Requirement:
Search the records that follow and extract every line containing the string "subtotal".

Edit tracking data:
········
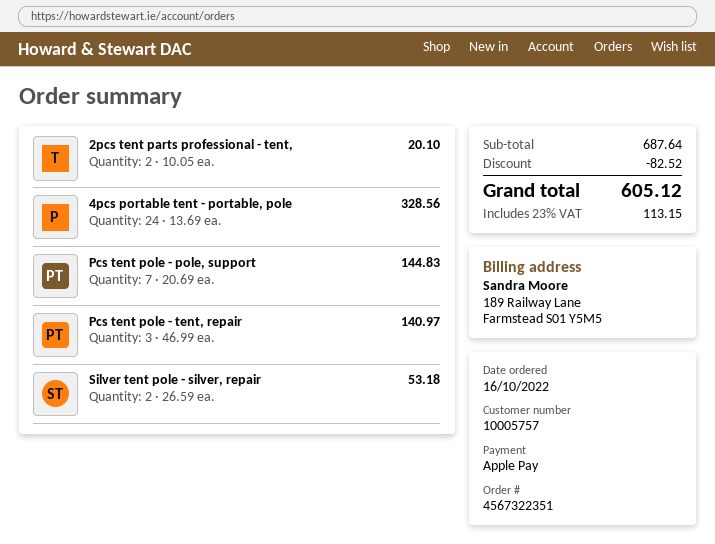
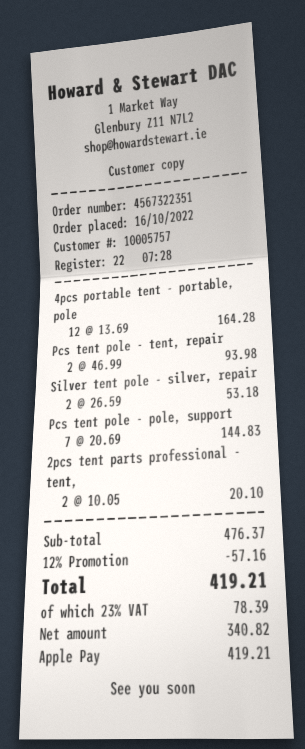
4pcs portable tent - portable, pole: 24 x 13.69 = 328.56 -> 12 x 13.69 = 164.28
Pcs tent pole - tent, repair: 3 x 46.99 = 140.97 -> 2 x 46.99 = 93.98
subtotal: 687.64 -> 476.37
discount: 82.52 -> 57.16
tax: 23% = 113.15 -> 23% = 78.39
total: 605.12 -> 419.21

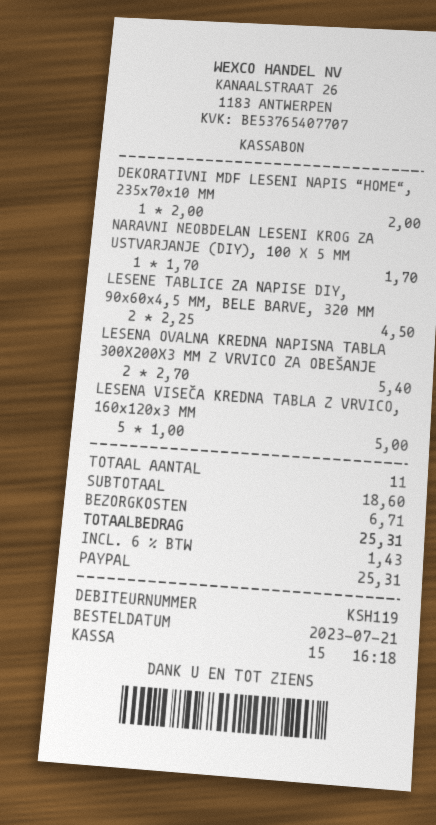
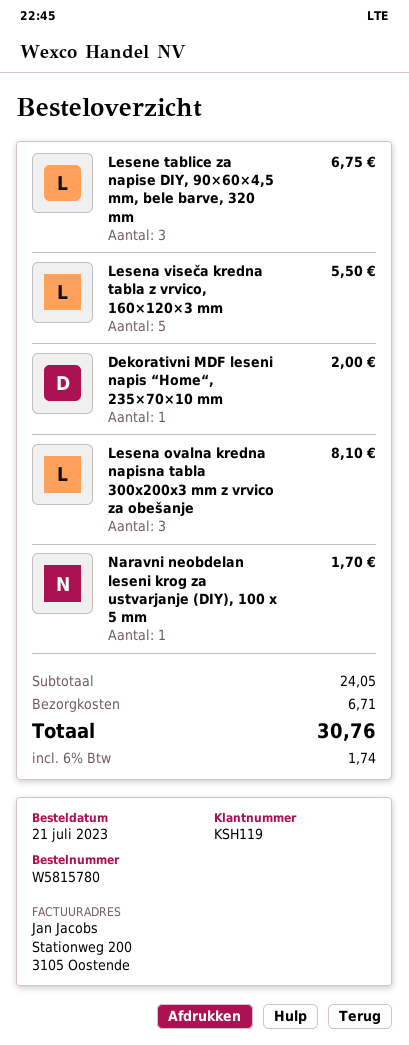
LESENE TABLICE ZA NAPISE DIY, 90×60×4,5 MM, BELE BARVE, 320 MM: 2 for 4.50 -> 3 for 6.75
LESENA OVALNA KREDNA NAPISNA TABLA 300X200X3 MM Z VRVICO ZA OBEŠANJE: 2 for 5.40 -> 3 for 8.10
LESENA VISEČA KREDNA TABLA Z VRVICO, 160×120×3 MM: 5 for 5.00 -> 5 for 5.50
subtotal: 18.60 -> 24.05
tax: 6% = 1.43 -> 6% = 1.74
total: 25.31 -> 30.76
········
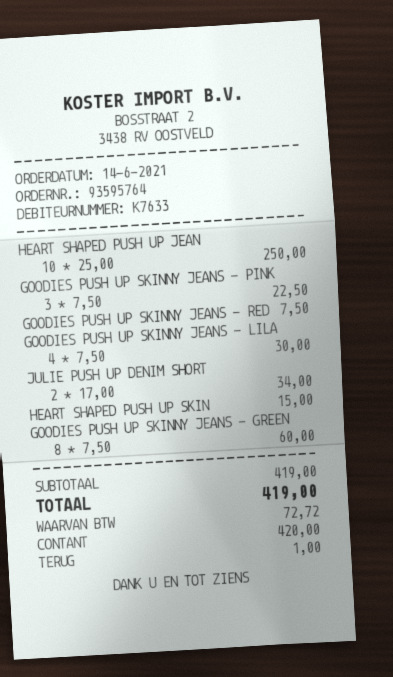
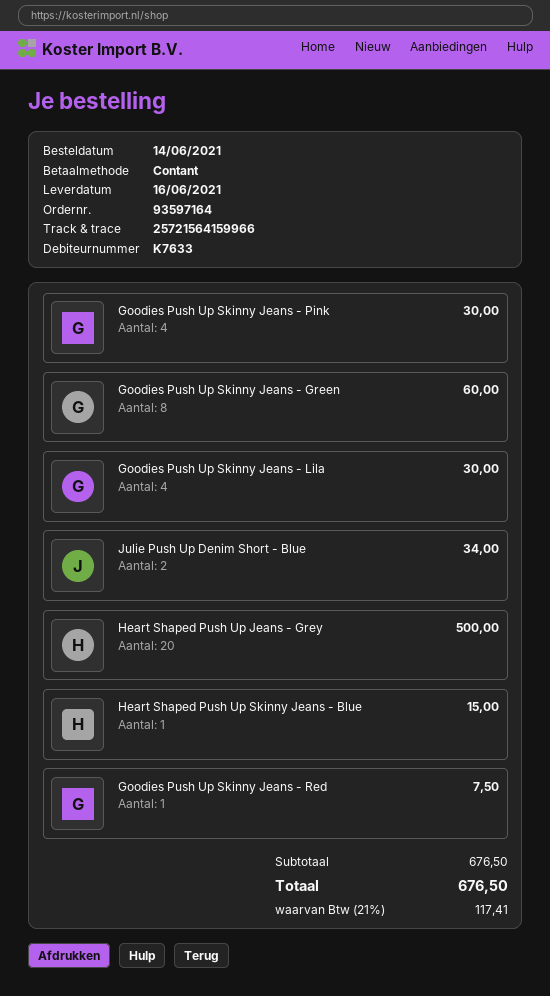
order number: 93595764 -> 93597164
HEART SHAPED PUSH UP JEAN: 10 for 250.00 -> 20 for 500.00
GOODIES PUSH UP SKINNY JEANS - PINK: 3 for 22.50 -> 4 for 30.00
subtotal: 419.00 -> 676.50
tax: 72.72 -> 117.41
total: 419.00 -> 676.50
········
Your solution:
subtotal: 687.64 -> 476.37
subtotal: 18.60 -> 24.05
subtotal: 419.00 -> 676.50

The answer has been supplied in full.